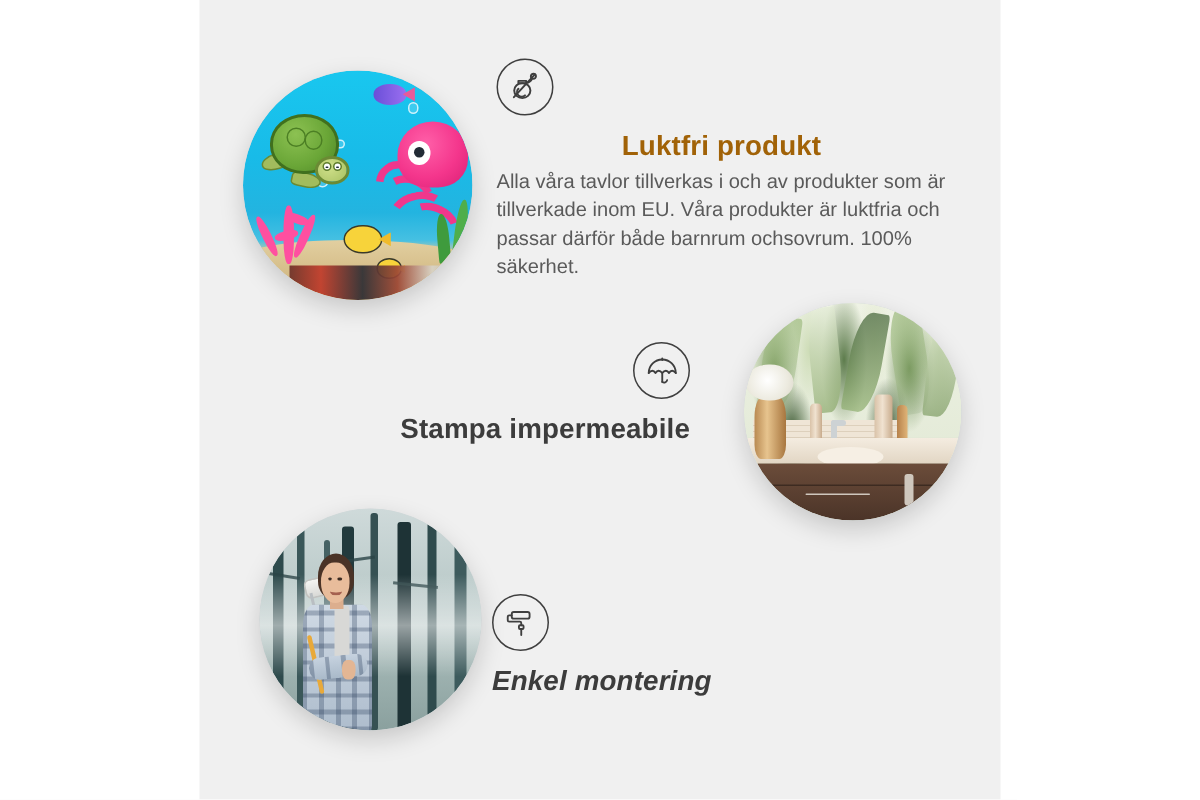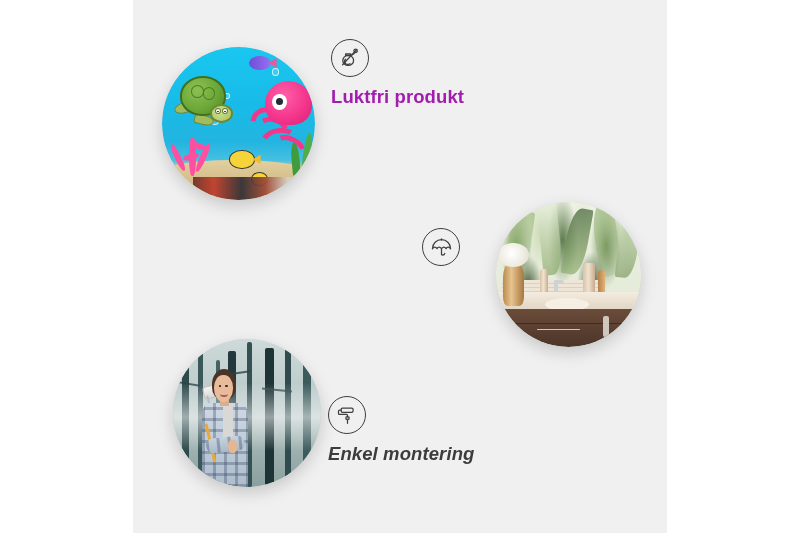--- a/index.html
+++ b/index.html
@@ -448,7 +448,7 @@
             <line x1="4.6" y1="18.8" x2="18.6" y2="3.6"></line>
           </svg>
         </div>
-        <div class="f-title" style="color: #a21caf;">Luktfri produkt</div>
+        <div class="f-title" style="color: #a16207; text-align: center;">Luktfri produkt</div>
       </div>
     </div>
 

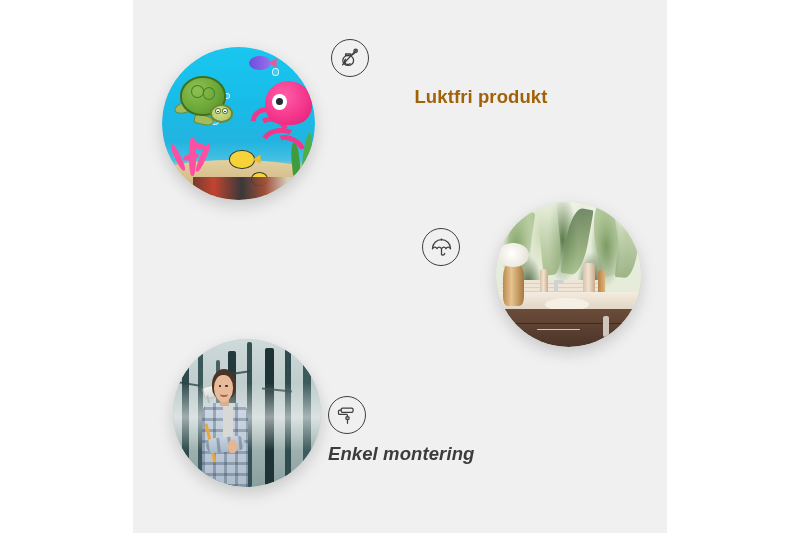--- a/index.html
+++ b/index.html
@@ -449,6 +449,7 @@
           </svg>
         </div>
         <div class="f-title" style="color: #a16207; text-align: center;">Luktfri produkt</div>
+        <p class="f-desc" style="color: rgb(90, 90, 90);">Alla våra tavlor tillverkas i och av produkter som är tillverkade inom EU. Våra produkter är luktfria och passar därför både barnrum ochsovrum. 100% säkerhet.</p>
       </div>
     </div>
 

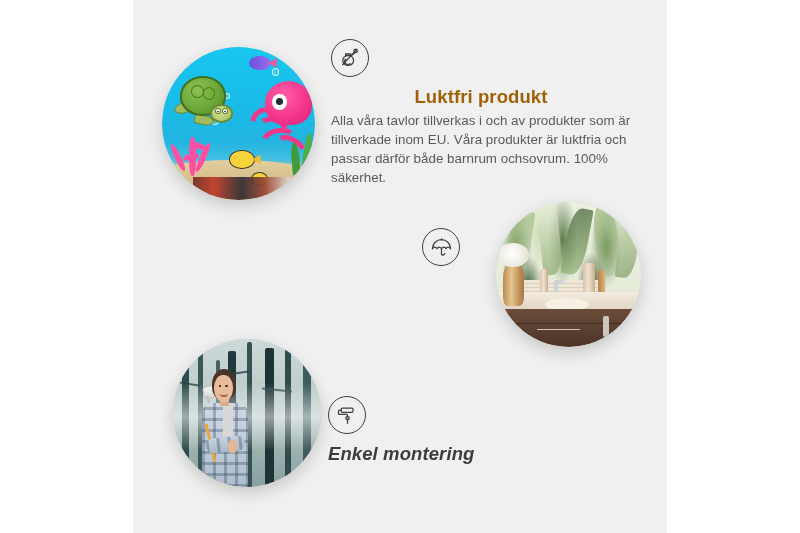--- a/index.html
+++ b/index.html
@@ -491,6 +491,7 @@
             <line x1="12" y1="3.1" x2="12" y2="4.2"></line>
           </svg>
         </div>
+        <div class="f-title" style="color: rgb(60, 60, 60);">Stampa impermeabile</div>
       </div>
     </div>
 

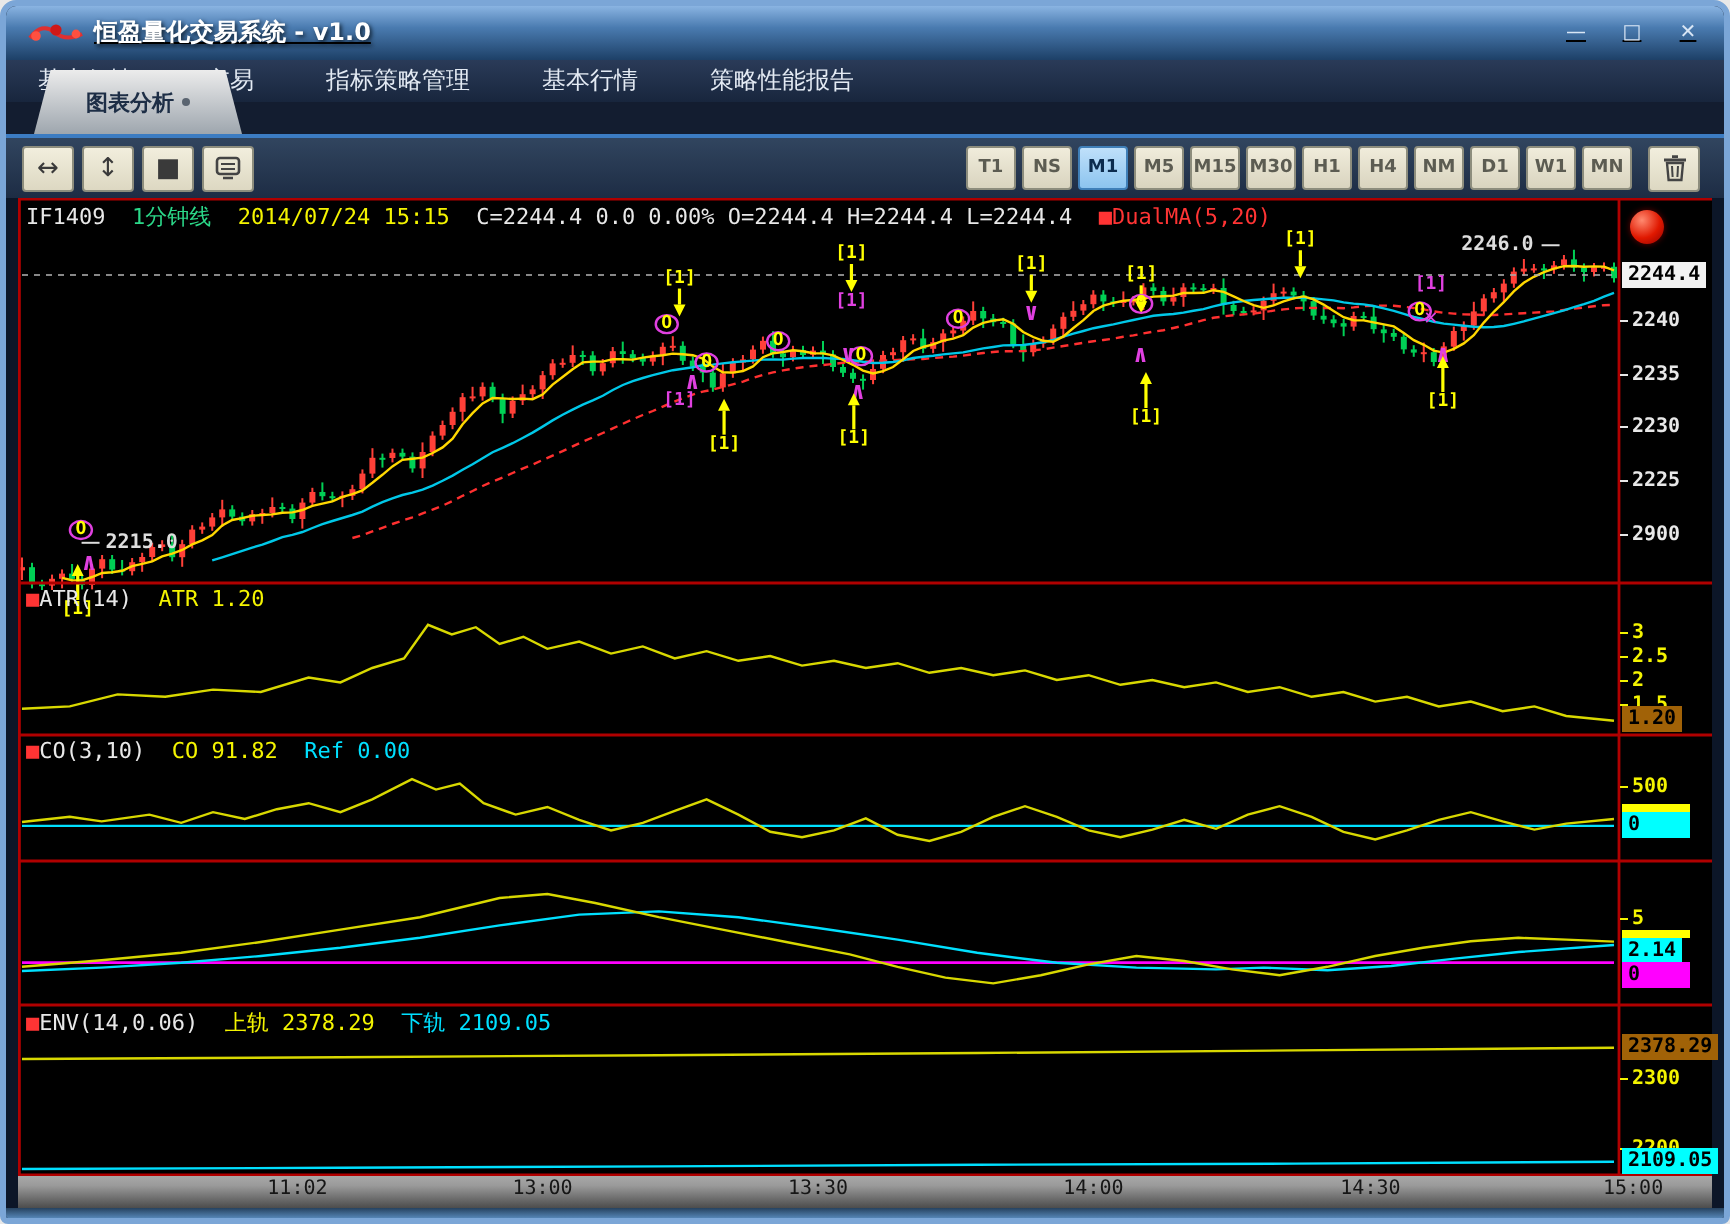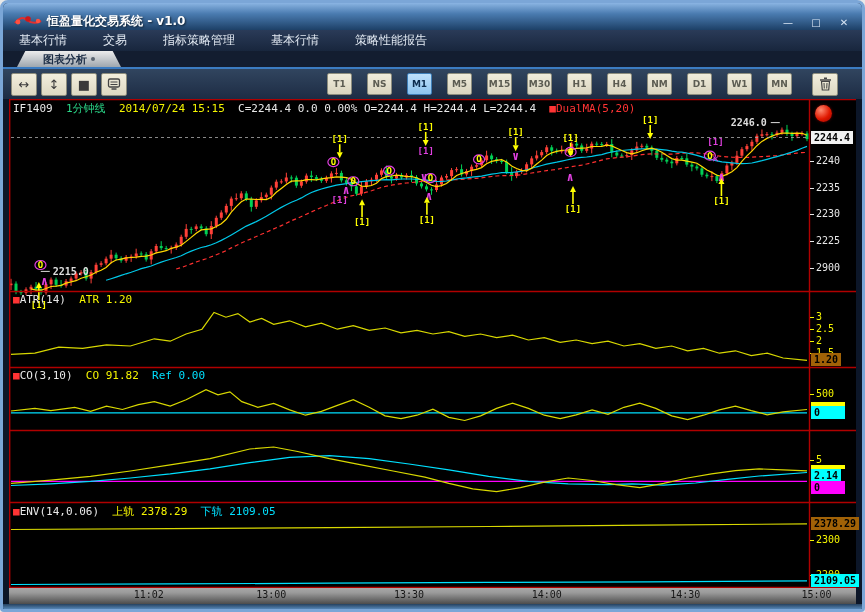--- a/index.html
+++ b/index.html
@@ -8,7 +8,7 @@
          border-radius:8px 8px 4px 4px; overflow:hidden; background:#0c1628; }
   
   .titlebar { height:27px; background:linear-gradient(180deg,#8ab4e2 0%,#4a7bb0 40%,#1d4067 100%);
-              display:flex; align-items:flex-end; padding:0 6px; }
+              display:flex; align-items:center; padding:0 6px;text-decoration:underline; }
   .logo { width:30px; height:18px; margin:0 4px; }
   .title { color:#fff; font-weight:bold; font-size:12px; text-shadow:1px 1px 2px #123; }
   .winbtns { margin-left:auto; display:flex; gap:4px; }

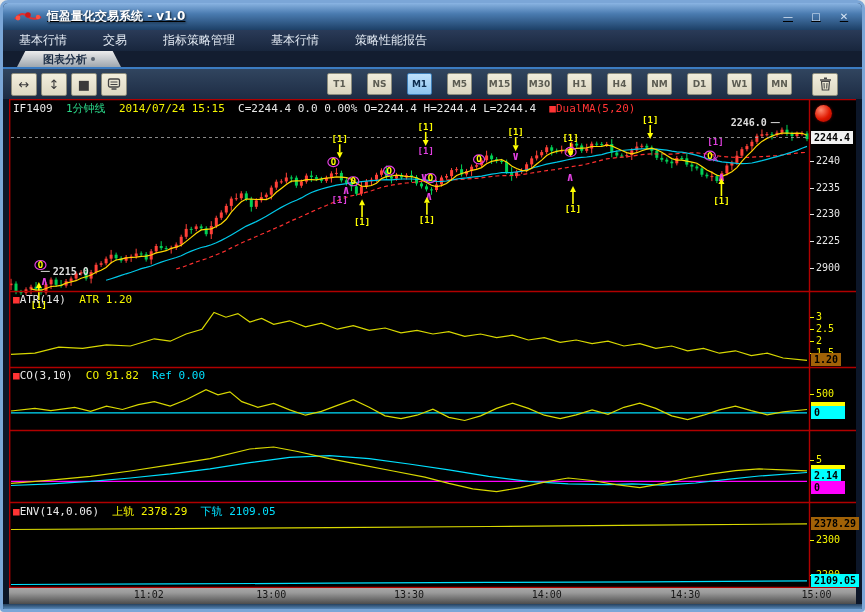--- a/index.html
+++ b/index.html
@@ -20,7 +20,7 @@
   .menuitem { color:#e3eaf3; font-size:12px; cursor:default; }
   
   .tabbar { height:18px; background:#131d30; position:relative; }
-  .tab { position:absolute; left:14px; bottom:2px; height:16px; width:104px;
+  .tab { position:absolute; left:14px; bottom:2px; height:32px; width:104px;
          background:linear-gradient(180deg,#ececec,#9ea6ae);
          clip-path:polygon(0% 100%,8% 0%,92% 0%,100% 100%);
          display:flex; align-items:center; justify-content:center; gap:4px; }

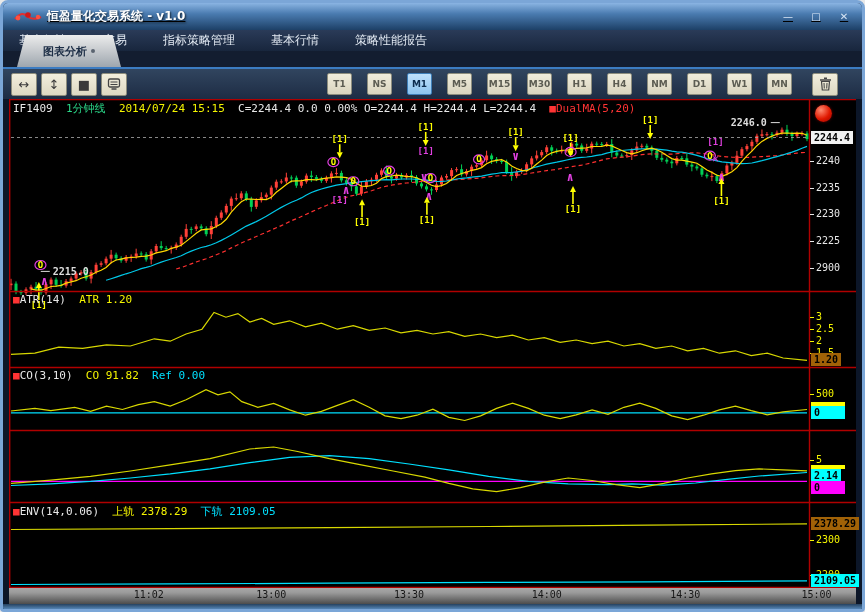--- a/index.html
+++ b/index.html
@@ -31,7 +31,7 @@
   .toolbar { height:30px; background:linear-gradient(180deg,#31455f,#1d2c44);
              display:flex; align-items:center; }
   .tgroup-left { display:flex; gap:4px; margin-left:8px; }
-  .tgroup-right { display:flex; gap:15px; margin-left:auto; margin-right:24px; }
+  .tgroup-right { display:flex; gap:3px; margin-left:auto; margin-right:12px; }
   .tbtn { width:26px; height:23px; background:linear-gradient(180deg,#f2eedd,#ddd8c2);
           border:1px solid #8d8d7d; border-radius:2px; color:#3a3a3a; font-size:13px;
           line-height:21px; text-align:center; cursor:pointer; display:flex;

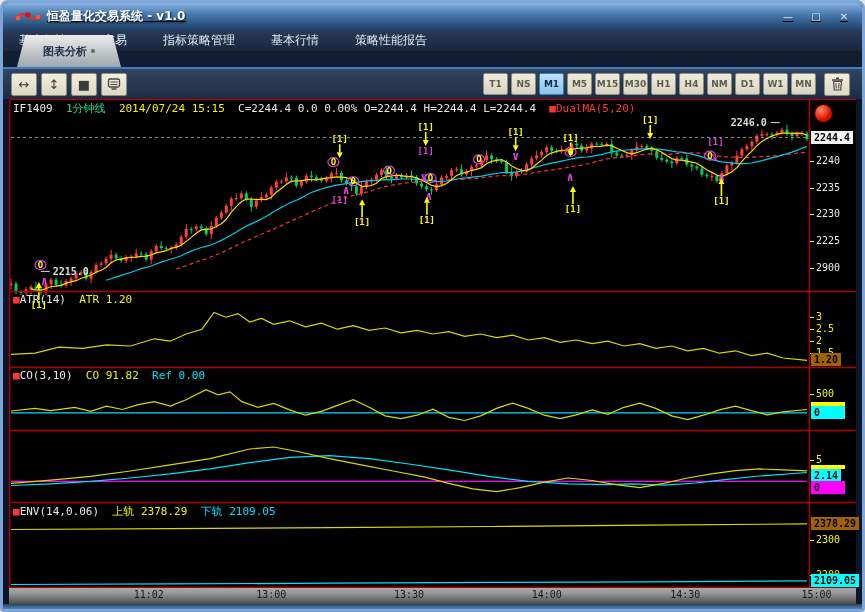--- a/index.html
+++ b/index.html
@@ -49,7 +49,7 @@
   .c-white { color:#e8e8e8; } .c-green { color:#2bd889; } .c-yellow { color:#f4f400; }
   .c-cyan  { color:#00e0ff; } .c-magenta { color:#ff40ff; } .c-red { color:#ff3434; }
   .scale-label { position:absolute; font-family:"DejaVu Sans Mono", monospace; font-size:10px;
-                 height:13px; line-height:13px; z-index:3; }
+                 height:13px; line-height:13px; z-index:3;font-weight:bold; }
   .tick::before { content:""; display:inline-block; width:4px; height:1px;
                   background:currentColor; vertical-align:middle; margin-right:2px; }
   .badge { padding:0 3px; color:#000; font-weight:bold; }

Work required
Find the string "width" in the data. Report each line it appears in.

Reply to the exercise
   .logo { width:30px; height:18px; margin:0 4px; }
-  .tab { position:absolute; left:14px; bottom:2px; height:16px; width:104px;
+  .tab { position:absolute; left:14px; bottom:2px; height:32px; width:104px;
   .tbtn { width:26px; height:23px; background:linear-gradient(180deg,#f2eedd,#ddd8c2);
   .tick::before { content:""; display:inline-block; width:4px; height:1px;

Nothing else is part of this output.